All of us, addicts or not, have feelings that relate to situations in our past. Some of those are pleasant, but some may have been terrible. If the situation was traumatic or pleasant enough, the feeling may become “tied” to that situation, and may leap up to affect us whenever we encounter a similar circumstance – or think we have. For example, I may have had wonderful breakfasts with my family, and when I smell maple syrup all those good feelings may be triggered.
On the other hand, if the sound of a raised voice usually meant that a beating was coming, I may feel all that helplessness and fear whenever someone raises their voice in anger. A soldier who survives a battle in which some of her buddies perished may feel fear, an adrenaline rush, and need to strike out (or hide) when she views images of battle, and so forth.
Drugs can change and/or suppress our emotions. That is the primary reason we begin to use them. During early recovery our emotions are still mixed up from the drugs, and feelings that we have suppressed may come up at unexpected times. Our supports, counselors and family members can help us identify these potentially harmful emotions, and our awareness and therapy can help eliminate the ties with the past experiences. It is extremely important that we learn to identify and deal with our emotions in positive ways, or the pain may seem so bad that we are drawn back to our addict…
Behavior is what we do: working, playing, going to meetings, reading a book. Acting our in our addictions is behavior. So are choosing to go to treatment and our participation while there. Thoughts, emotions or both can affect our behavior. Often we are not aware of the connections, but we can learn, or relearn, how they interact.

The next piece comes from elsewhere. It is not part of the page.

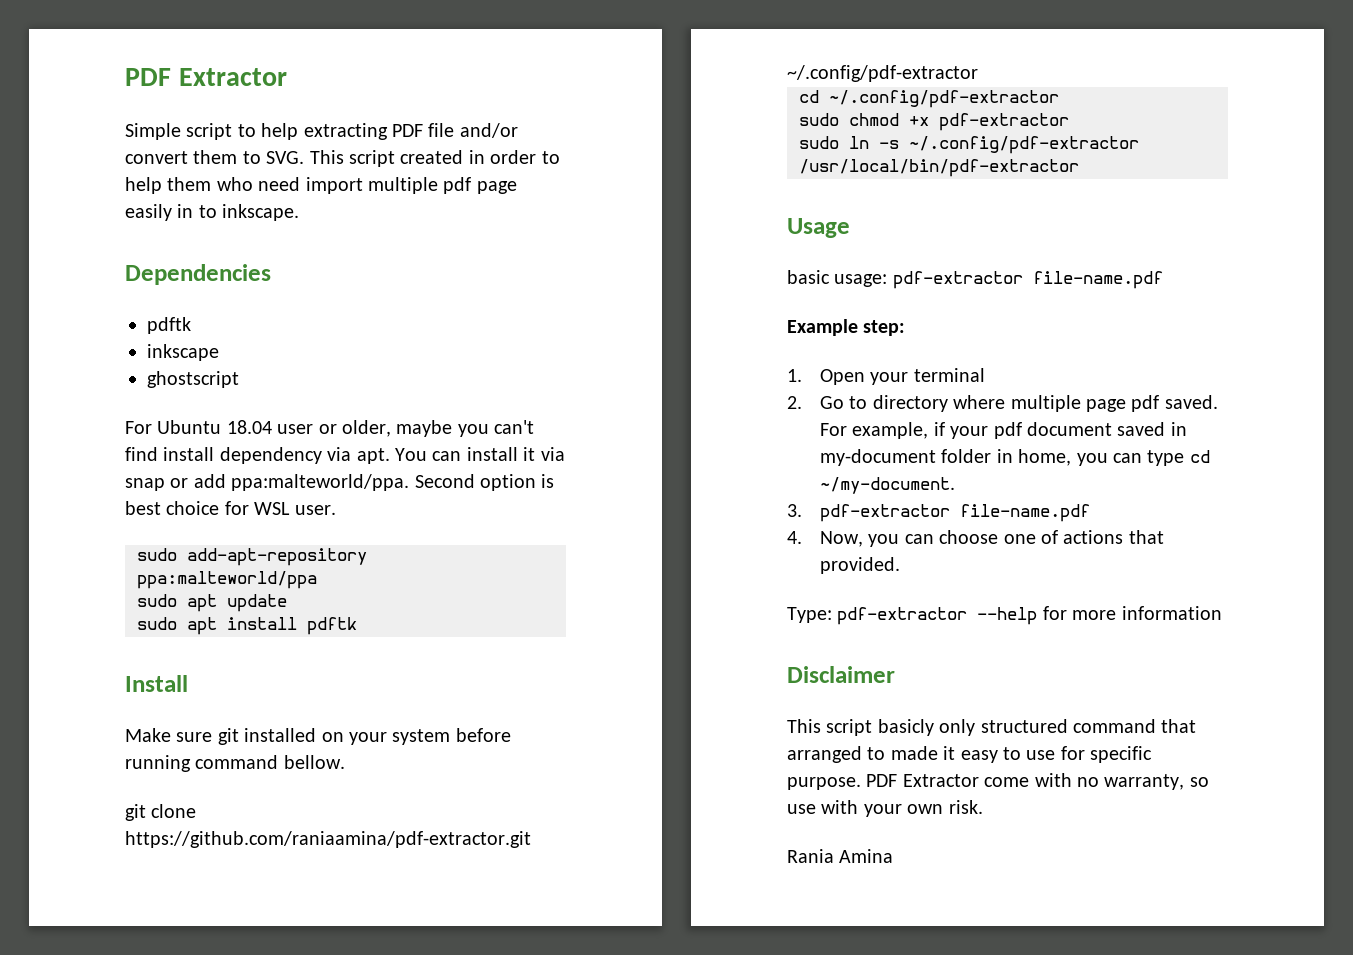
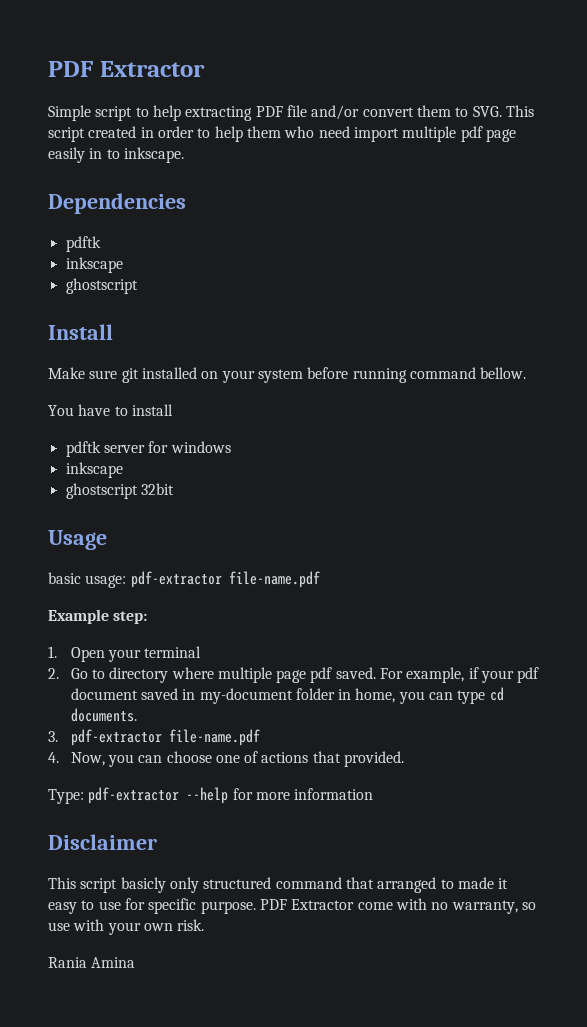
[125,420,535,437] [125,447,565,464] [125,474,555,491] [125,501,336,515] [137,548,367,566] [137,571,317,589] [137,594,287,612] [137,617,357,635] // For Ubuntu 18.04 user or older, maybe you can't find install dependency via apt. You can install it via snap or add ppa:malteworld/ppa. Second option is best choice for WSL user. // sudo add-apt-repository ppa:malteworld/ppa // sudo apt update // sudo apt install pdftk -> (138, 286) none
[125,804,197,821] [125,831,531,848] [787,65,978,82] [799,90,1059,108] [799,113,1069,131] [799,136,1139,154] [799,159,1079,177] git clone https://github.com/raniaamina/pdf-extractor.git ~/.config/pdf-extractor // cd ~/.config/pdf-extractor // sudo chmod +x pdf-extractor // sudo ln -s ~/.config/pdf-extractor /usr/local/bin/pdf-extractor -> [48,404,173,416] [65,441,231,457] [65,462,123,478] [65,483,174,499] You have to install // pdftk server for windows // inkscape // ghostscript 32bit
[819,477,955,494] ~/my-document. -> [70,708,137,722] documents.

Addiction, whether to substances or various kinds of behavior – food, sex, shopping, gambling and so forth – changes the way we think and pushes us in the direction of more acting out. Changing this process (which is definitely “cunning, baffling and powerful”) is the main function of recovery.
We recover by means of therapy, meetings, structuring time in productive ways, attending support groups and following their processes, and continuing to do those things until we think, feel and behave like sober people instead of addicts. Then – because addiction is a chronic disease with no real cure – we work at practicing our principles of recovery for the rest of our sober lives.
Addiction is a matter of how we think, feel, and behave. The substances and behaviors by which we act out are almost incidental. There are physical factors over which we have little or no control, but we can learn to think positively, identify and ground our feelings, and change our behavior. Our programs and supports are the trunk and branches of our recovery, but our realization of how thinking and feeling relate to our addictive behavior is the roots.
If the disease gets back into the roots, the tree will die.